# Survival > Foraging & Wild Edibles >  Edible Plant Field Guides?

## jamesifer

Does anyone know of a good edible plant guide for the Sierra Nevada mountain area in California? Ive done some research and checked out Barnes and Nobles and the Pedersen Fiend Guide they carry was for the Eastern/Central US. I'm relatively inexperienced at foraging for plants, so something with nice plates and a "poisonous lookalikes" section would be really useful. Any ideas?

----------


## dilligaf2u2

When you finish looking for that area Try to find something for the deserts of New Mexico. I have been looking for years and all I get are general desert plant life. 

Don

----------


## bulrush

Peterson (Pederson?) book (I have the one for Eastern US) has drawings of plants, how they are used, and drawings of poisonous look alikes on the same page. They also point out how the safe plants are different from the dangerous plants. I'm sure they have one for Western US. Descriptions on the left page, drawings on the right.

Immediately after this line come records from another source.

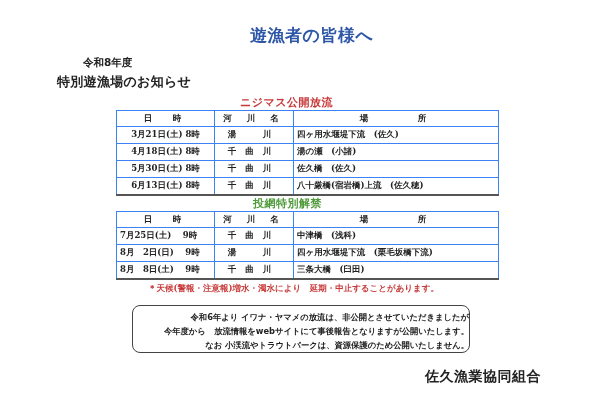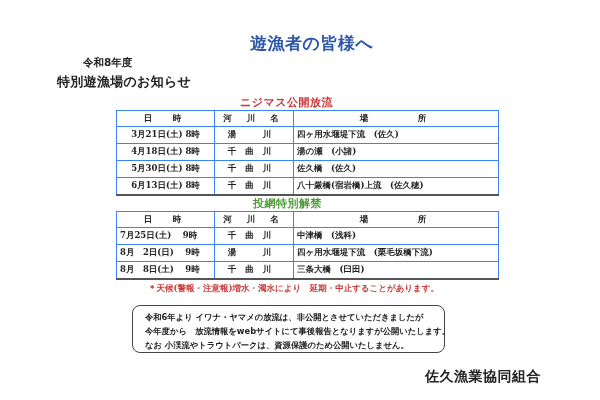"遊漁者の皆様へ" .main-title { top: 32px -> 24px }
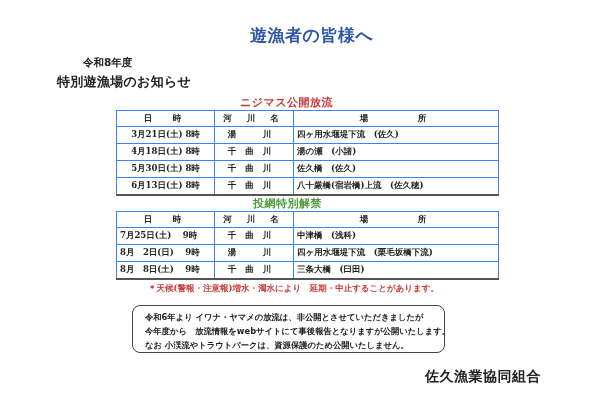"令和6年より イワナ・ヤマメの放流は、非公開とさせていただきましたが" .box { text-align: none -> right; width: 313px -> 338px }
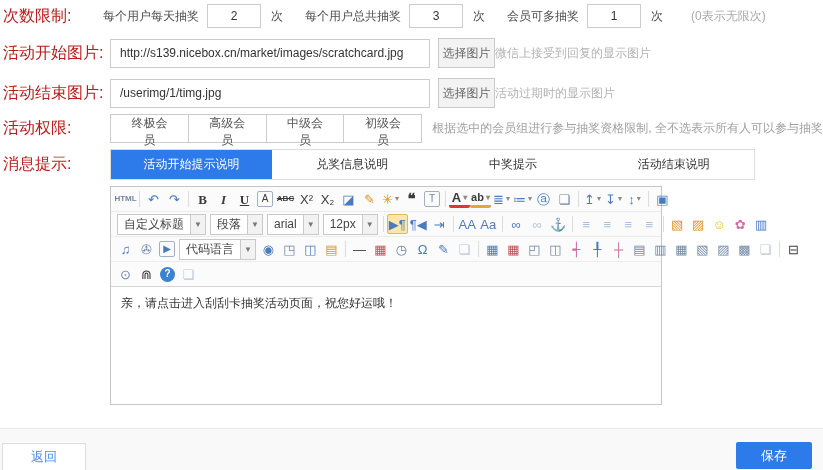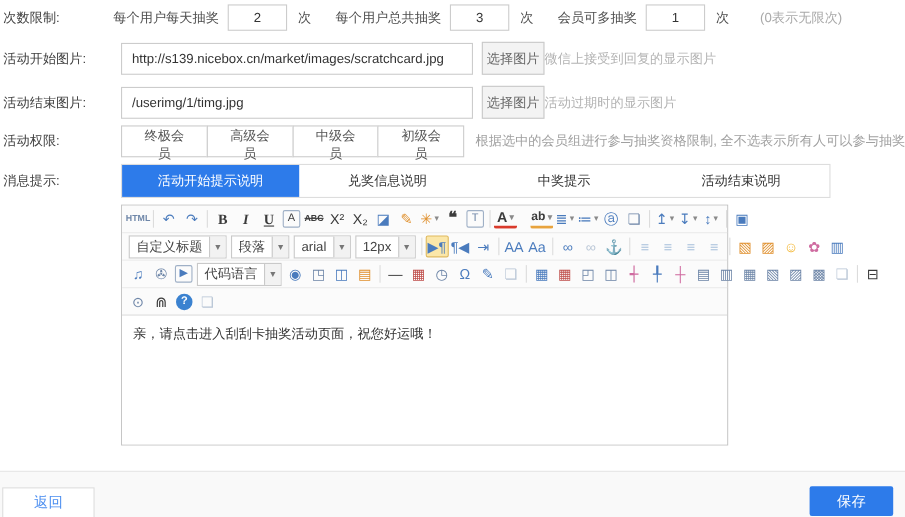"次数限制:" .flabel { color: #404040 -> #b91c1c; font-size: 12px -> 16px }
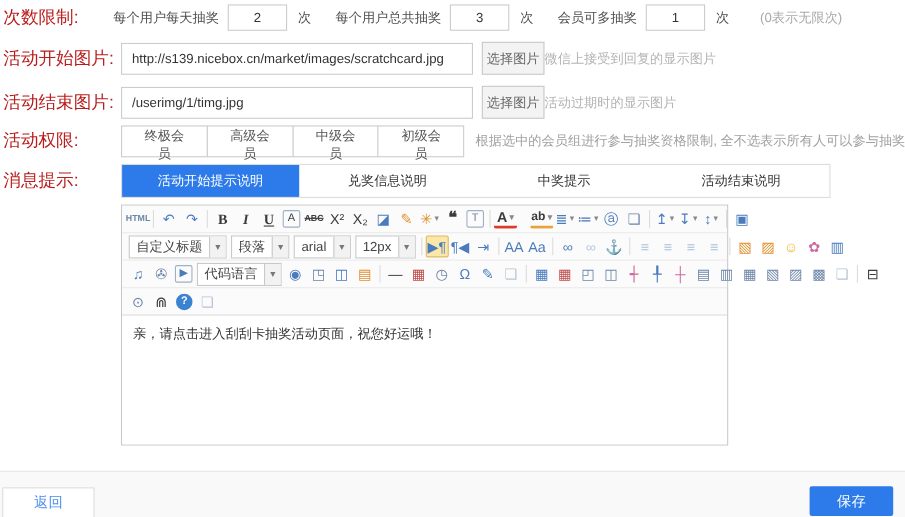"ab" .ti.hl { margin-left: 12px -> none }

The problem is, the drawings only cover one growth stage of the plants, and plants can look very different in different growth stages. Coloring of the plant leaves, can especially vary a lot from plant to plant, and stage to stage. 

As a beginner, just avoid plants that will kill you, like Hemlock, which looks just like wild carrot (aka Queen Anne's Lace).

----------


## Rick

Actually, they don't. If you have any of the guides, they list the full series in the first couple of pages. I've always been surprised that they didn't do anything for the Western U.S. 

Try this site for the Sierra Nevada plants: 

http://www.backcountryrangers.com/plants_index.html

Wild Plants of the Sierra Nevada by Ray S. Vizgirdas and Edna M. Rey-Vizgirdas


Don - Try these books for New Mexico: 

Edible and Medicinal Plants of the West Tilford, 1998
Edible and Useful Plants of Texas and the Southwest Tull, rev. 1999
Edible Native Plants of the Rocky Mountains Harrington, 1967

I haven't used any of these so I don't know how good or bad they are. 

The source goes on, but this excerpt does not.